▶ **WHAT THE EXERCISE ASKS**
Write out the full listing exactly as given, minus the images.

▶ **SUPPLIED MATERIAL**
================

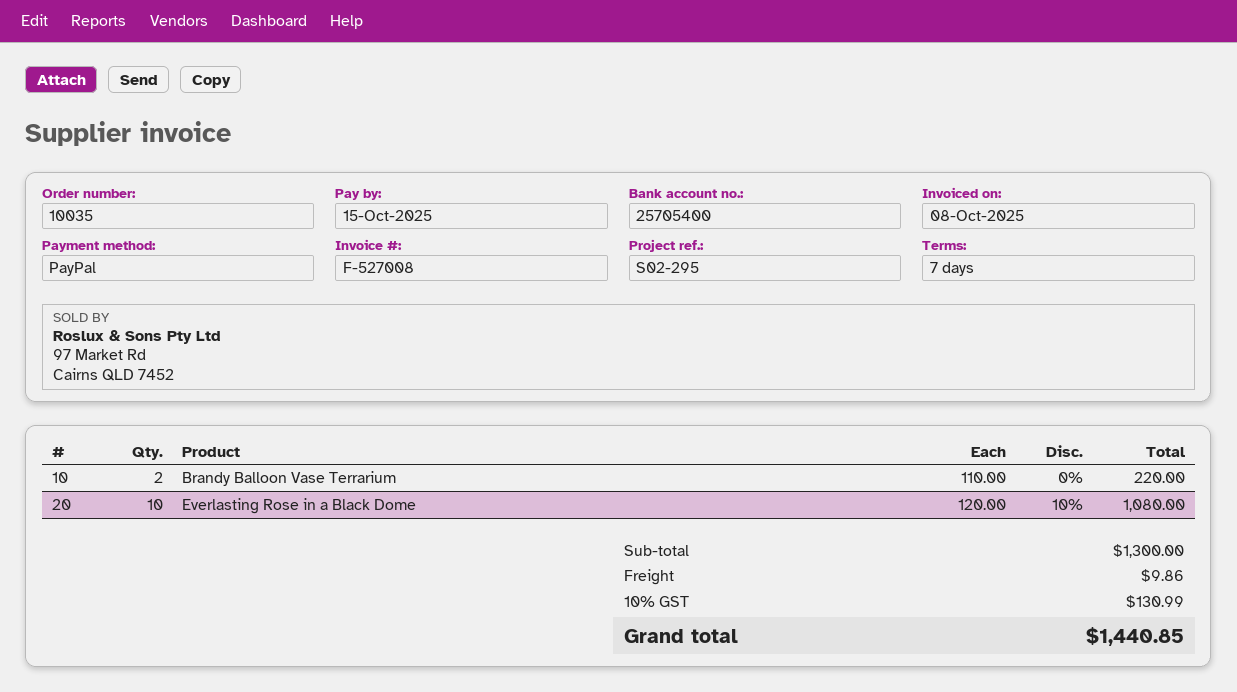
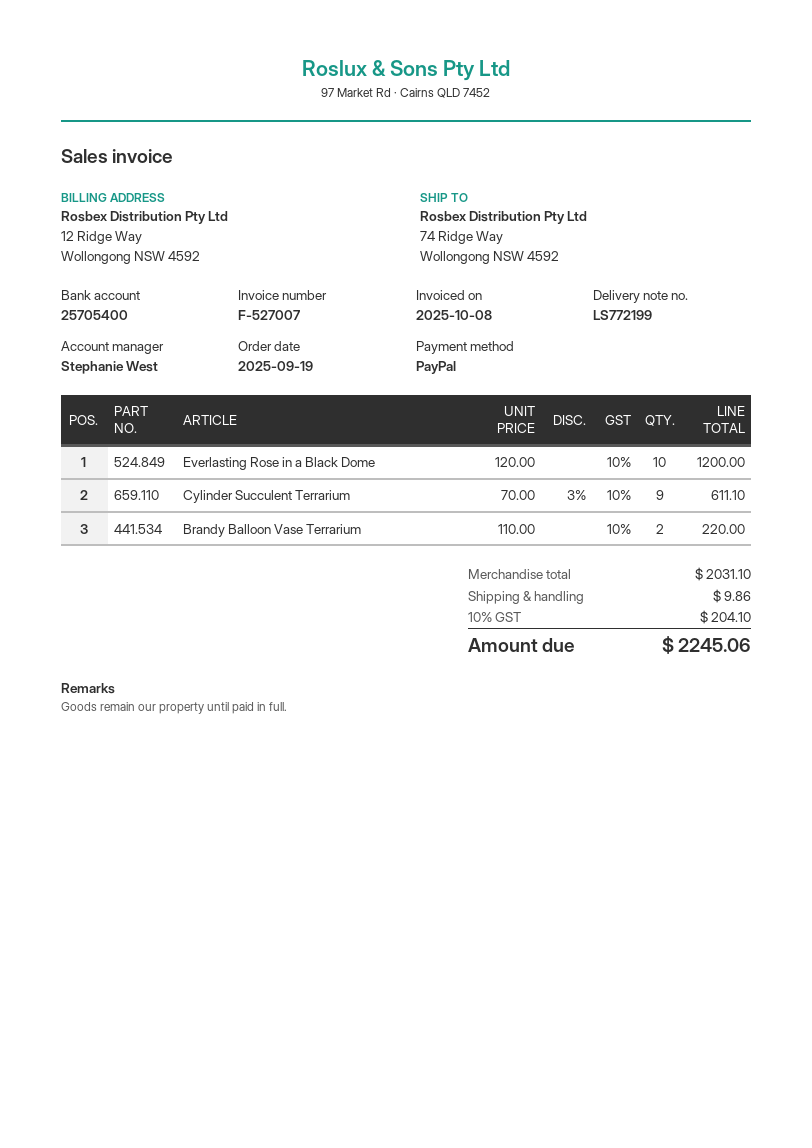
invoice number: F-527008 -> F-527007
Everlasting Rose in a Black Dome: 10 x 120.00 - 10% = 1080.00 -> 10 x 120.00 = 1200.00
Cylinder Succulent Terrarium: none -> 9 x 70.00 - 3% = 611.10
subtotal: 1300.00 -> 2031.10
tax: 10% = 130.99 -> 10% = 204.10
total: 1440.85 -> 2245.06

================

▶ **ANSWER BELOW**
invoice number: F-527008 -> F-527007
Everlasting Rose in a Black Dome: 10 x 120.00 - 10% = 1080.00 -> 10 x 120.00 = 1200.00
Cylinder Succulent Terrarium: none -> 9 x 70.00 - 3% = 611.10
subtotal: 1300.00 -> 2031.10
tax: 10% = 130.99 -> 10% = 204.10
total: 1440.85 -> 2245.06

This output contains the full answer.